TASK ITEM:
Retype every line from the start of the entries below down to the line with "transform: translateY(-50%);", both ends included; skip the pictures.
--------------------------------------------------
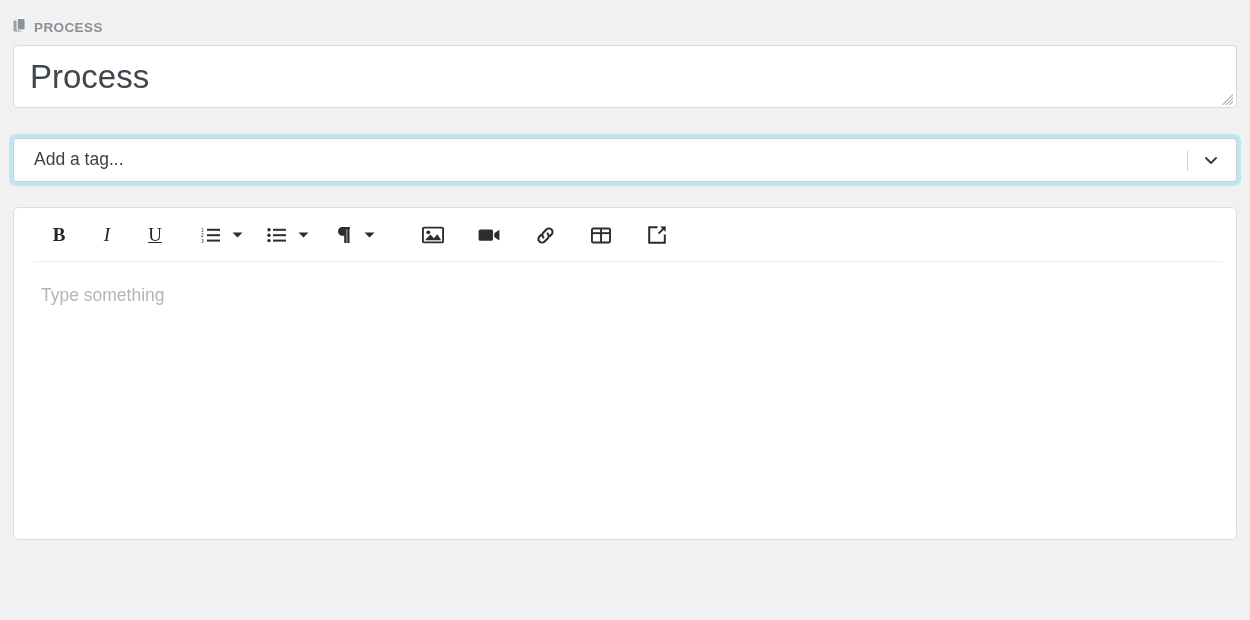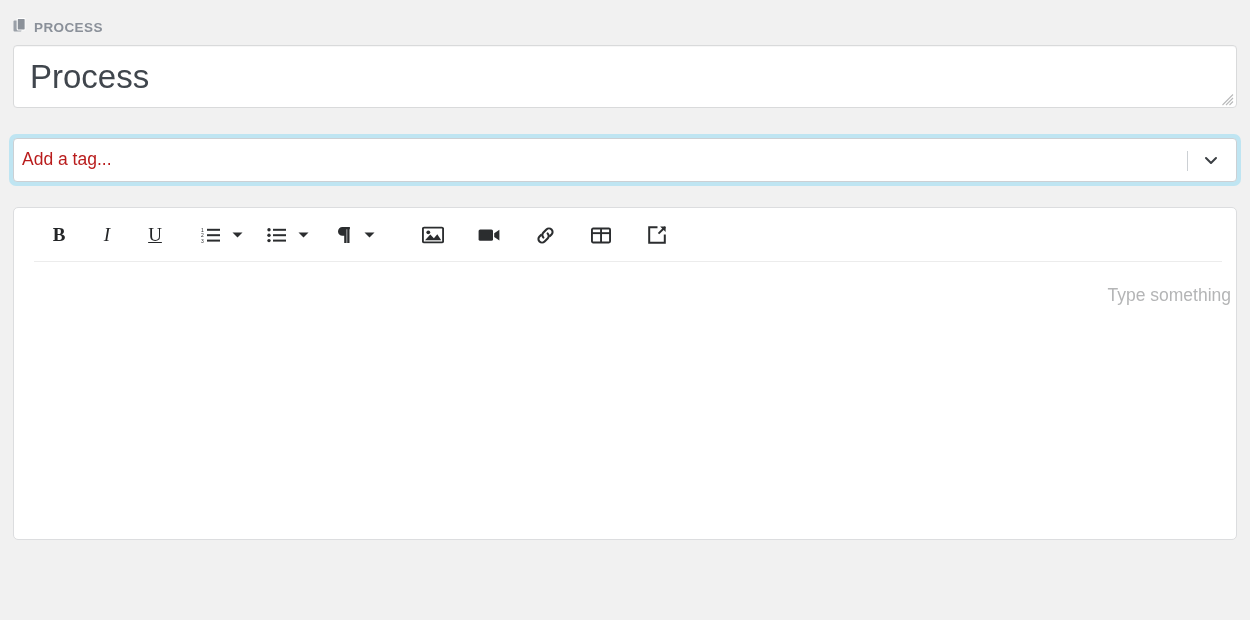--- a/index.html
+++ b/index.html
@@ -72,24 +72,24 @@
   }
   .tag-field {
     position: relative;
     width: 100%; height: 100%;
     background: #ffffff;
     border: 1px solid #ccd0d4;
     border-radius: 4px;
   }
   .tag-placeholder {
     position: absolute;
-    left: 8px; top: 50%;
+    left: 20px; top: 50%;
     transform: translateY(-50%);
     font-size: 17.5px;
-    color: #b91c1c;
+    color: #404040;
     line-height: 1;
     white-space: nowrap;
   }
   .tag-sep {
     position: absolute;
     right: 48px; top: 12px;
     width: 1px; height: 20px;
     background: #ccd0d4;
   }
   .tag-caret {
@@ -154,22 +154,21 @@
     left: 20px; right: 14px;
     top: 53px;
     height: 1px;
     background: #ececec;
   }
 
   .editor-body {
     position: absolute;
     left: 0; right: 0;
     top: 55px; bottom: 0;
-    padding: 22px 5px 0 27px;
-    text-align: right;
+    padding: 22px 0 0 27px;
   }
   .editor-placeholder {
     font-size: 17.5px;
     color: #b4b5b6;
     line-height: 1.2;
   }
 
   
   .finish-btn {
     position: absolute;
--------------------------------------------------
REPLY:
--- a/index.html
+++ b/index.html
@@ -72,24 +72,24 @@
   }
   .tag-field {
     position: relative;
     width: 100%; height: 100%;
     background: #ffffff;
     border: 1px solid #ccd0d4;
     border-radius: 4px;
   }
   .tag-placeholder {
     position: absolute;
-    left: 8px; top: 50%;
+    left: 20px; top: 50%;
     transform: translateY(-50%);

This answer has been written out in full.